When you want to use a court reporting service, you will likely receive two different types of advice, with one being that you should analyze some court reporting services, while the other piece advice is to analyze individual court reporters. With that said, we are going to discuss criteria you should take into consideration when looking to hire the best court reporter because quality trumps a court reporting service’s reputation. Plus, the quality of work a reporter provides will either leave you satisfied or dissatisfy with your choice.
Generally speaking, there are two pieces of criteria that you should take into consideration. One of those are basic skills, and the other is reputation and professionalism. Let’s discuss the criteria in more details below.
Basic Skills And Requirements
Regardless of who they are or who they work for, there are a few basic requirements that all courtroom reporters will have to meet, with one being certified by the state they operate in. When a reporter possesses a state certification, then it means they have had to pass a test that proves their knowledge of the industry. Another requirement is a reporter has to be able to type at least 200 words per minutes, regardless if depositions can take a bit of time to complete.
However, many depositions can be fast, especially when witnesses provides long answers.
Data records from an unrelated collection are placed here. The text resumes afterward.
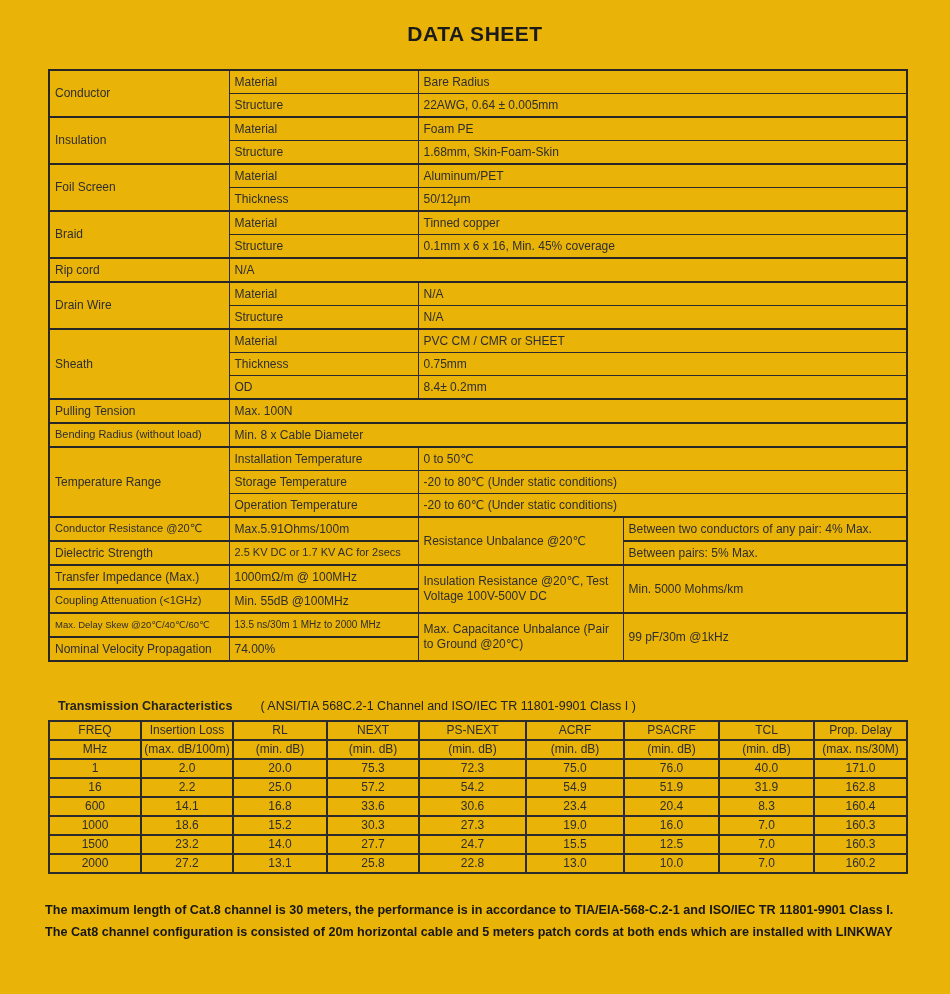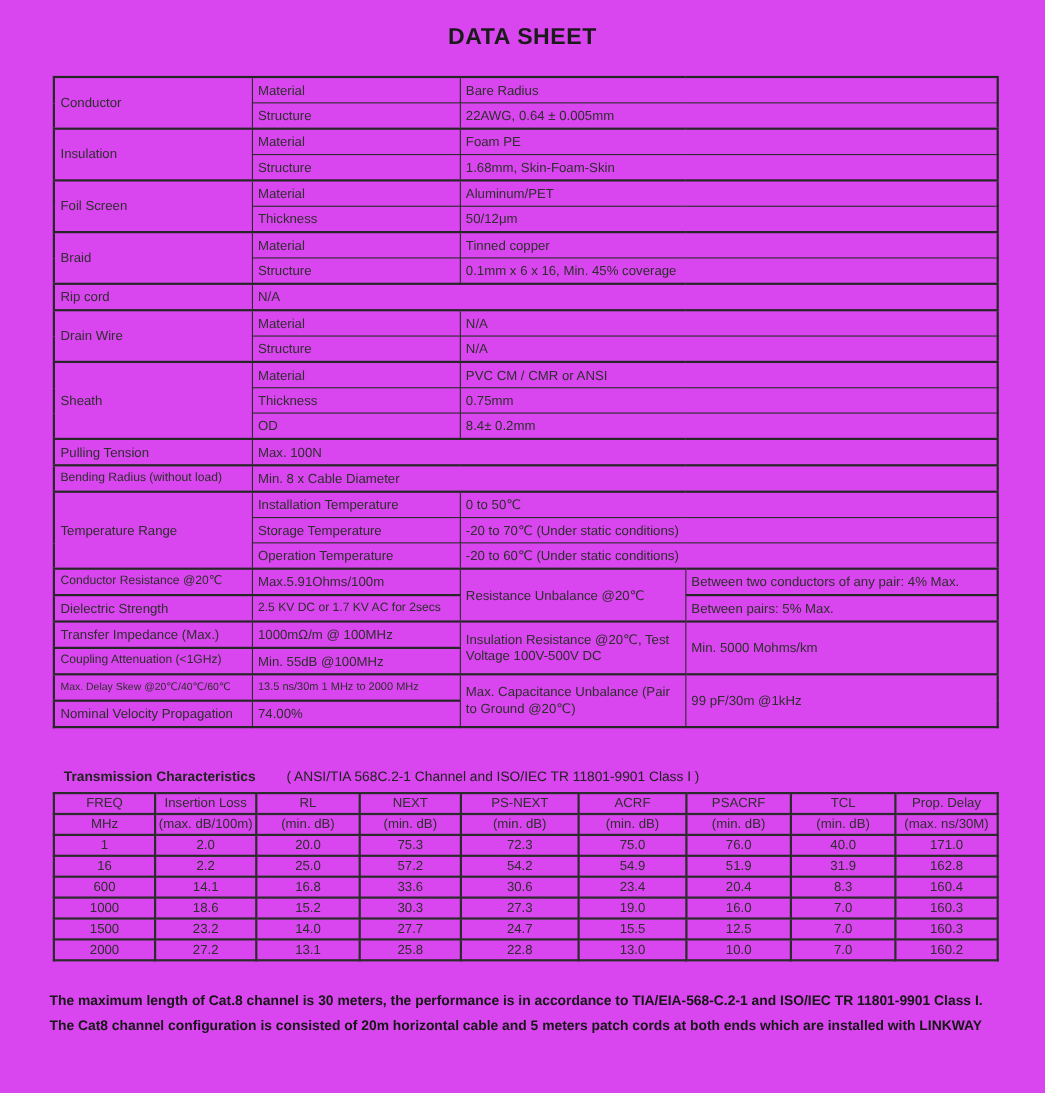"DATA SHEET" .page { background: #d946ef -> #eab308 }
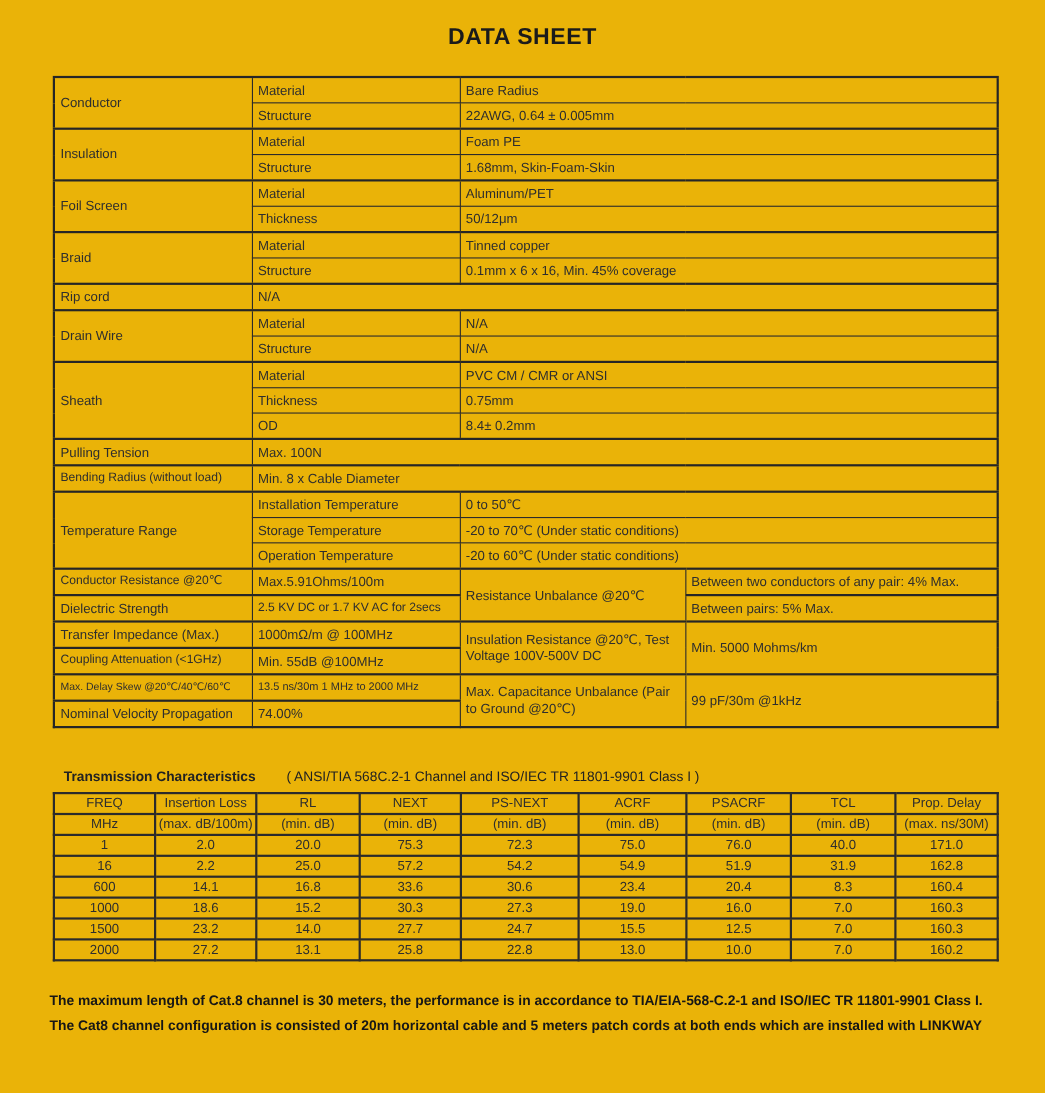"PVC CM / CMR or" td { text: ANSI -> SHEET }
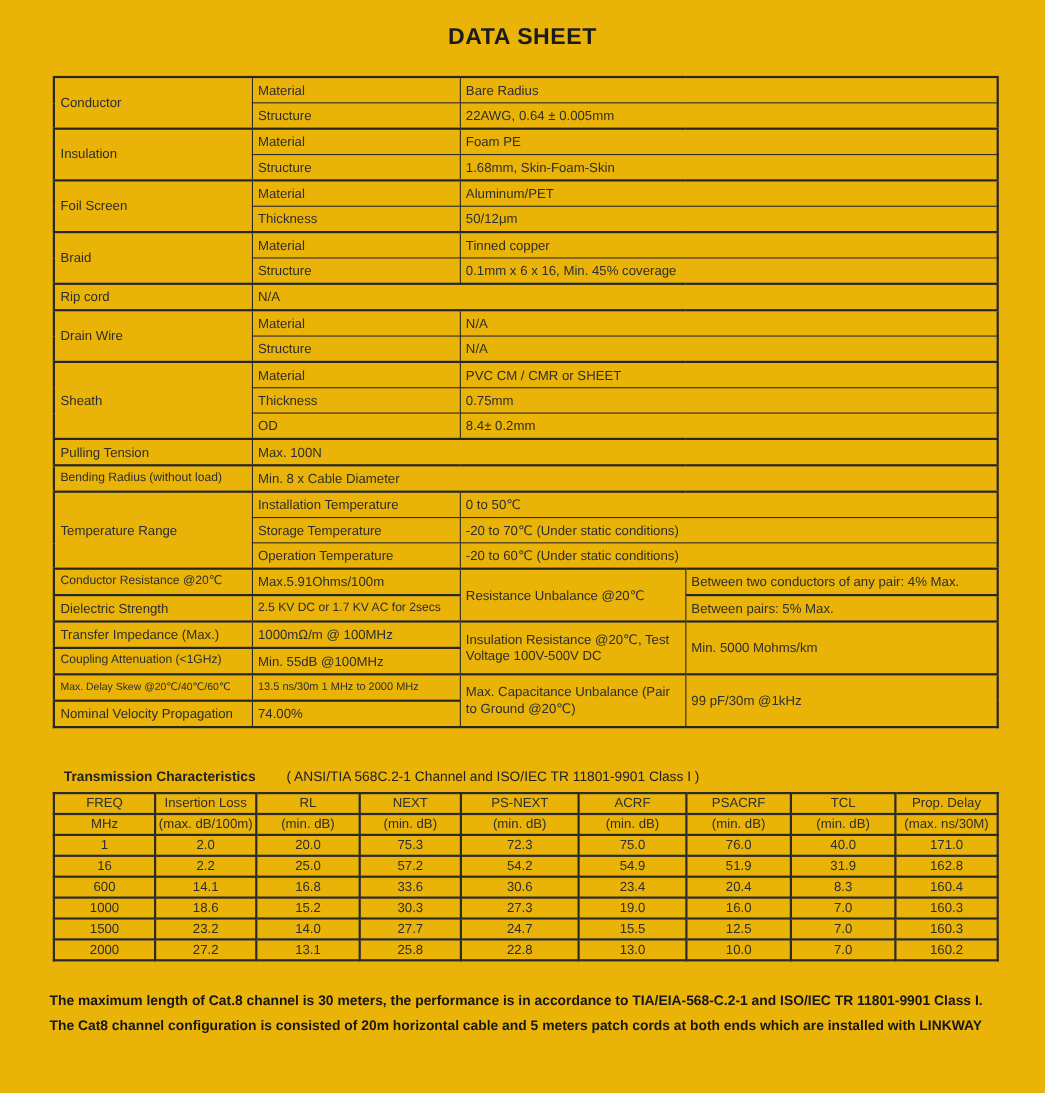"-20 to 70℃ (Under static" td { text: 70 -> 80 }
Also, research skills are important. Computer skills are equally important.
Some reporters have a certain computer and research skills that other reports don’t have, and those skills may be required, but this depends on what kind of reporting you require. Also, editing and proofreading skills are important for court reporters to have because it is important for transcripts to be accurate and clean. Many people can claim they have editing and proofreading skills, which is why it’s important to make sure the court reporter had developed those skills when they underwent training.
Professionalism And Reputation
Many law firms don’t think a court reporter’s demeanor manners, but it does matter, and you should always use a reporter that has exceptional character and a good demeanor. Remember, their attitude and professionalism can affect the quality of the transcripts they provide. Court reporters are not immune to prejudice, as well as adversarial thinking and bias thinking. This is the case with many legal professionals.
Reports that are not professional can present a problem for the entire reporting process, and they could end up sabotaging questions that attorneys have, or they may misinterpret nonverbal behavior of the witness. Not only that, but they may not even show up to a deposition, or they will just arrive late, or they may not even dress professional. Besides that, they may not deliver transcripts when they are supposed to be delivered. This is why it’s a good idea to research a reporter’s past work history.